I lay the pen down. Analysis drains away. Anxious energy settles with a soft shhh. The final enigmatic words on the page comfort me as I’ve never been comforted, as the little girl has never been comforted.

“It’s a game,” she says in my fourth grade cursive. “Don’t worry. You can’t lose. Not this time around.”

Later, after I’ve regained elder consciousness, doubts will reclaim their territory. Will this exercise lead me to the memories I seek? I will wonder how a child can sound like a wise elder. I will wonder which of us is the elder, which the child. I will wonder whether time travel has taken me to the past or whisked me into the future, when I’m as wise as a child.

Damn Fine Sentence #86

11/20/2024

 
While I’m reading, a sentence will grab me and force me to stop. I pay tribute to other authors by sharing their Damn Fine Sentences with you. Then I recount a memory the words bring up for me. It’s about how books connect with your life.
******

"I distrust happy people."
———Chloe Chun Seim
——--Churn

My therapist asked, “Are you under any stress?”

“Heck, no. Everything’s wonder––. Wait. Yes.” I slumped into the couch. “A friend bought ten copies of my book. Another bought five. They’re writing reviews that are really moving. It’s stressing me out. It’s confusing. Sometimes I go blank.”

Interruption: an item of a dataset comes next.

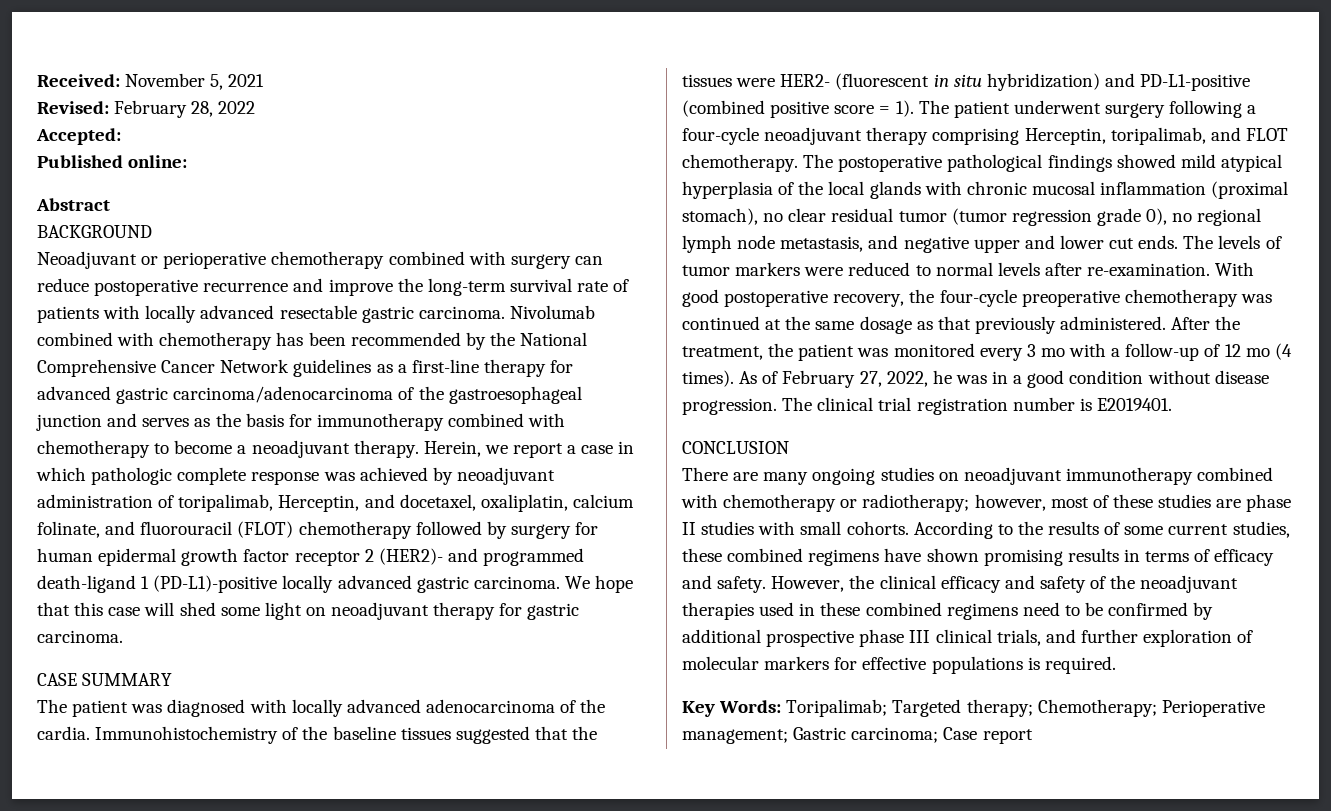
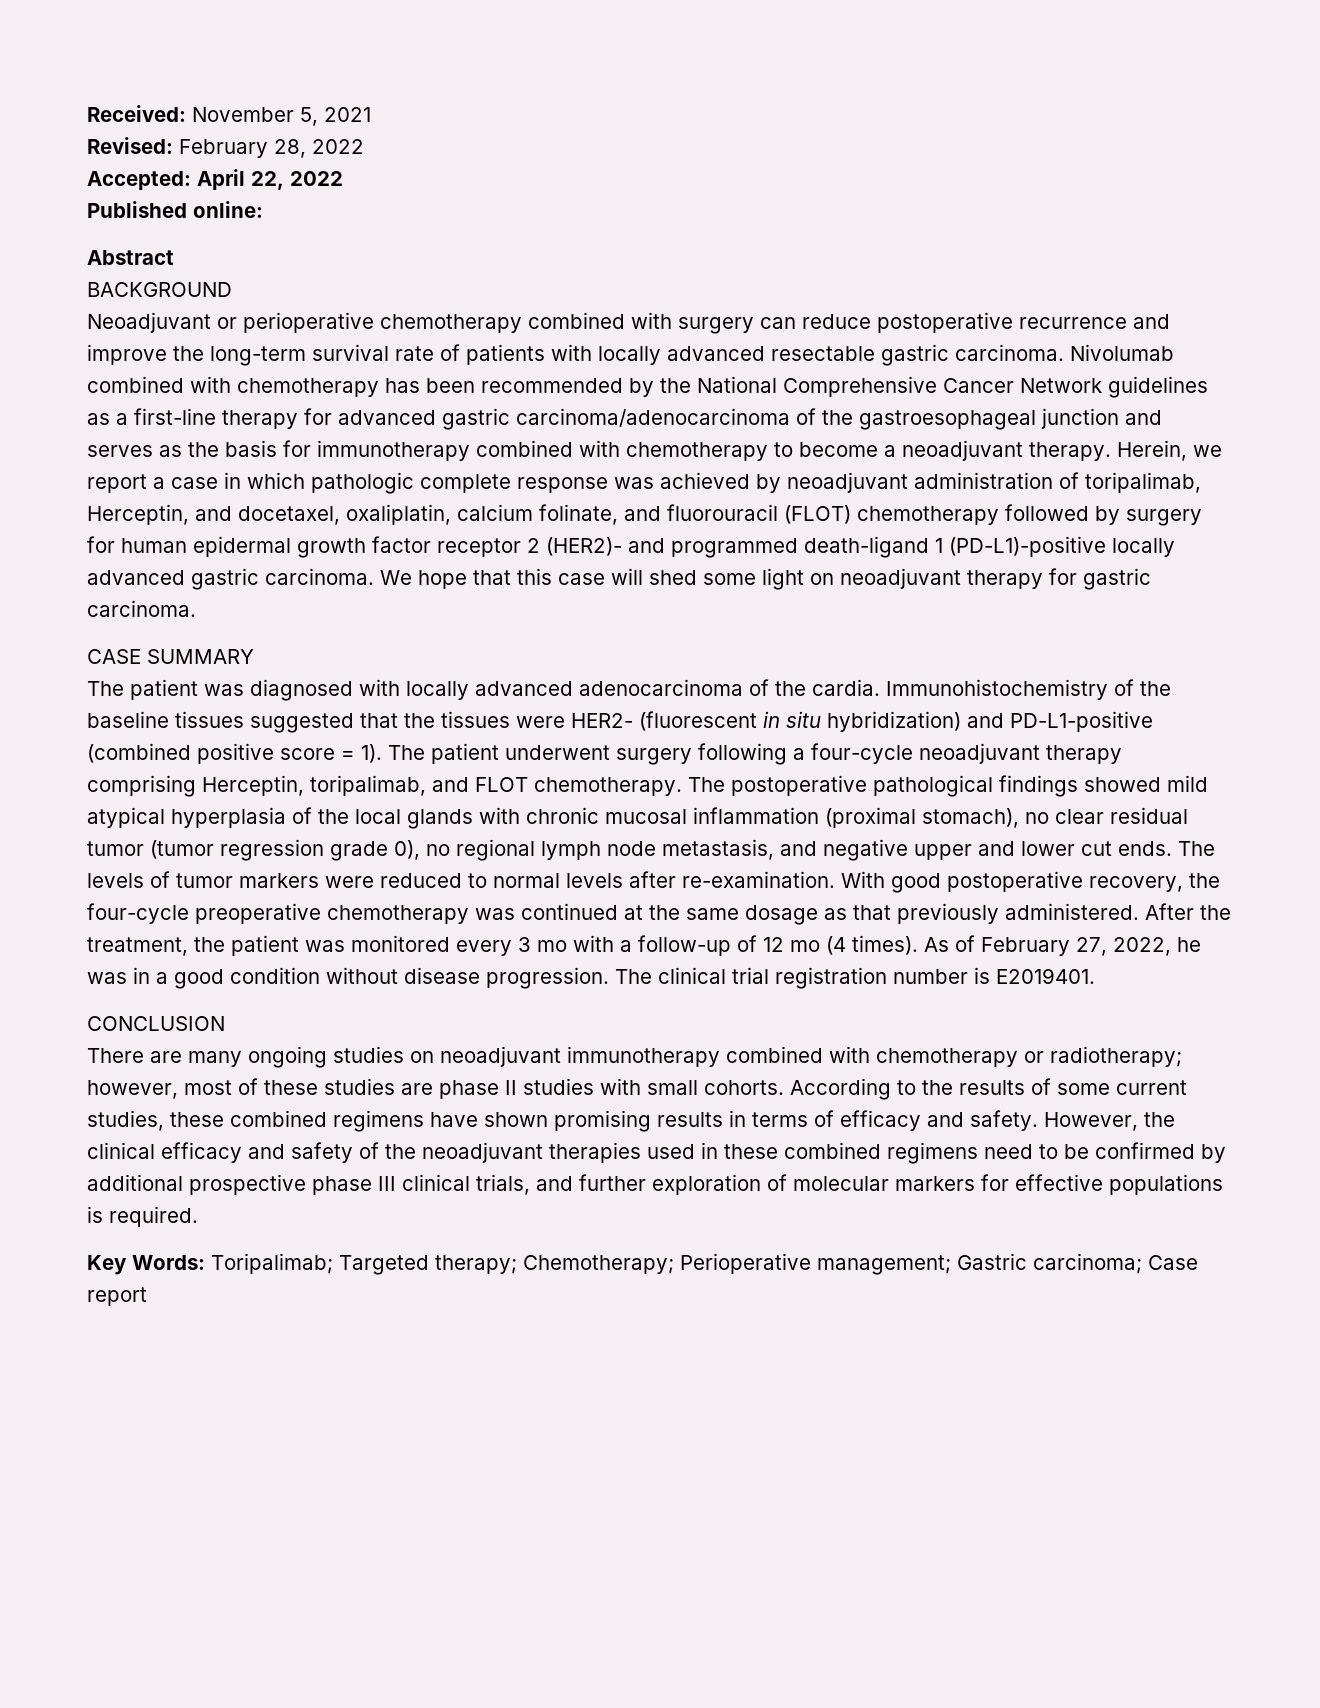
- Accepted:
+ Accepted: April 22, 2022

“Positive affect disorder,” he said.

Or was it positive affect deregulation? Or dehydration? Or deceleration?

“Negative comes in at a different voltage than positive. You’re wired for negative. Too much good short-circuits the system.”

I perked up. My brain loved to learn new things about itself. Cause and effect lined up. Tissues buried deep within my body relaxed. Electrical currents switched pathways. Rewiring had already begun.

Still, it could take a while for the electricians who manage my gray matter to complete the upgrade. Here’s a warning: On occasion you might rush toward me with open arms, face backlit with positive affect. You might smile at me and exclaim, “What a magnificent achievement.” (And I certainly hope that comes to pass.) If such a scenario plays out, please don’t be alarmed if my eyes glaze over. Or speech slurs. Or my dreadlocks whip around my head like live wires. I’m just short-circuiting.

Watch out for sparks, and back away until the power is restored.